The average weddings of my generation are unfortunately different from those of my parents'. A modest wedding that is within budget and does not stress friends of the wedding couple with excessive demands is like a beautiful dream rarely seen in real life, from my modern-day perspective. I would love to see a trend of return to lowered expectations for weddings that would relieve financial and logistics pressure from those involved. For families who can afford to hire services and pay for the costs of elaborate weddings, including covering costs for wedding party members if they exceed perhaps $100 per person, that is definitely a choice those individuals are free to make. However, my circles seem to be the do-it-yourself groups that rely on unpaid participation. Especially in recession days, asking friends to donate or discount professional services such as sewing, cake decorating, musical performance or photography may mean a loss of needed time and income. Or, asking out-of-town wedding party members to pay for their own travel and hotel to a destination could dig into someone's living expenses budget for months. Even the cost of new dresses for bridesmaids or gifts for multiple showers may place friends in difficulty these days. During tough economic times in years past, bridesmaids' apparel was not expected to match. Girls often wore the best dresses that they already had, and showers were held among only the closest of friends, not among large groups of acquaintances.

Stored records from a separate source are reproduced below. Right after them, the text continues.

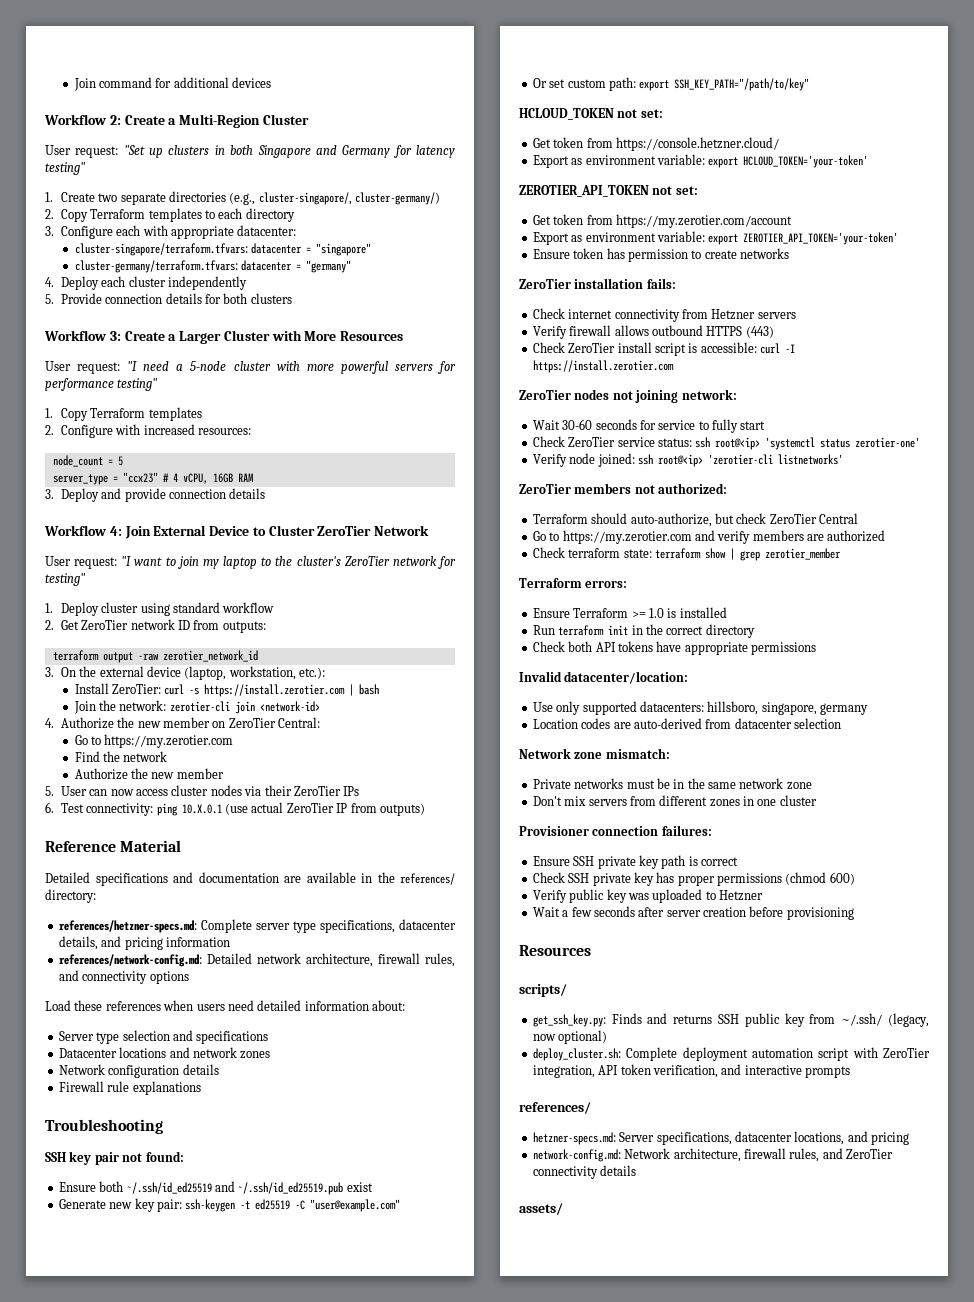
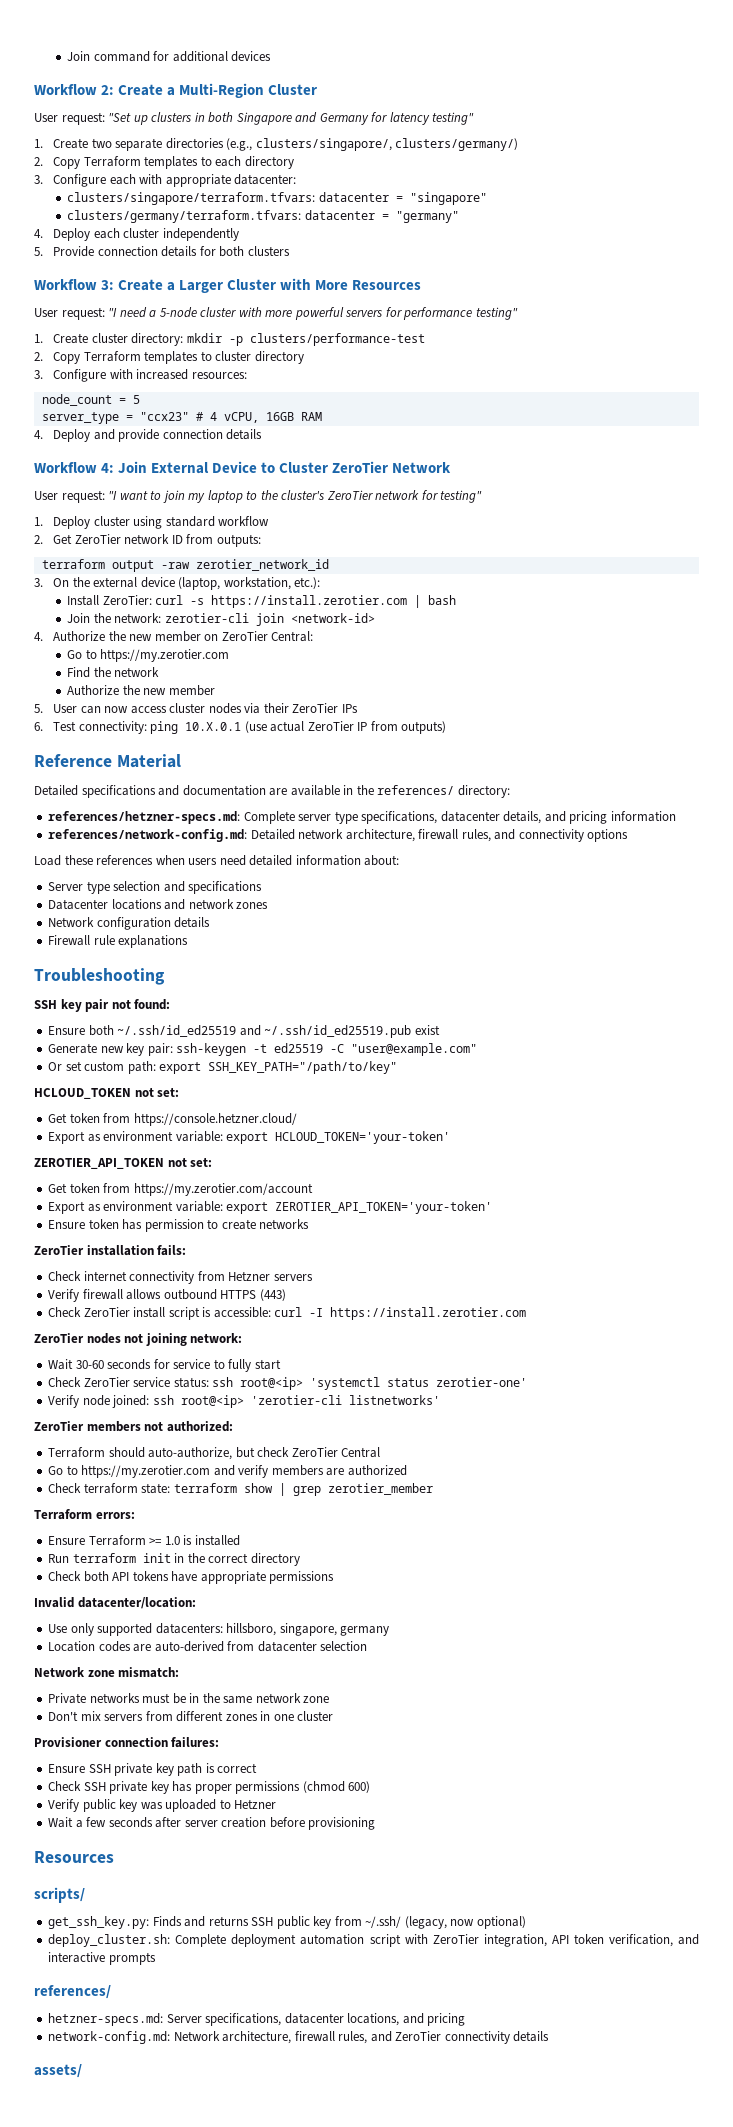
- 1. Create two separate directories (e.g., cluster-singapore/, cluster-germany/)
+ 1. Create two separate directories (e.g., clusters/singapore/, clusters/germany/)
- cluster-singapore/terraform.tfvars: datacenter = "singapore"
+ clusters/singapore/terraform.tfvars: datacenter = "singapore"
- cluster-germany/terraform.tfvars: datacenter = "germany"
+ clusters/germany/terraform.tfvars: datacenter = "germany"
- 1. Copy Terraform templates
- 2. Configure with increased resources:
+ 1. Create cluster directory: mkdir -p clusters/performance-test
+ 2. Copy Terraform templates to cluster directory
+ 3. Configure with increased resources:
- 3. Deploy and provide connection details
+ 4. Deploy and provide connection details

Friends may hesitate to be honest with a bride about how much of a hardship it is for them to volunteer large amounts of time for ceremony preparations and to cover their own expenses as a member of the wedding party. More than one friendship has been strained by a bride insisting upon too much from her friends for her wedding day. When brides stress not only their own budgets but also those of their parents, family and friends by expecting sacrificial financial input, those people may agree to participate because they do not want to risk losing the relationship. However, it is my observation that happiness and strong relationships are nurtured by planning the wedding within your budget, not in trying to enjoy one you cannot at the expense of family and friends who cannot afford the costs either.
Some couples refuse to listen when people who care about them warn of financial troubles that await in the future from spending too much on a ceremony in the present. Of course, one person cannot push her own values upon a friend, and sometimes all that can be given is a gentle word and then a step backward. From comments in current magazine articles and online forums, it would appear that this shortsighted planning and refusal to accept advice to scale back on ceremony plans is not uncommon among twenty-first century brides. In the half dozen weddings in which I have participated, more than one bride has spent thousands of dollars that she and her fiancee could not afford for a ceremony and then struggled with bills as a new couple. I have seen at least three couples spend their first year without adequate food (so much that early pregnancies were endangered or miscarried), inadequate housing, unreliable transportation or debt after planning a ceremony beyond their means. Had the cost of the few hours' long ceremony been put toward living expenses in these situations, the couples would have enjoyed lower stress for months over the start of their marriage.
Fairchild's American Weddings survey indicates that although couples become engaged year round, the winter holiday season still dominates. So, if you are one of the millions of American brides who will become engaged this Christmas season, please stop and think about the beauty of modesty at every time, in every place as you plan your nuptials. The benefits will be evident in relationships with family and friends as well as with your future mate as you start your married life on a stronger financial foundation. If that means a home wedding with a handful of guests, then you will still be just as married as any couple who spent millions on a celebration. As written in Scripture, Phillipians 4:5, "Let your moderation be known unto all men. The Lord is at hand" (KJV).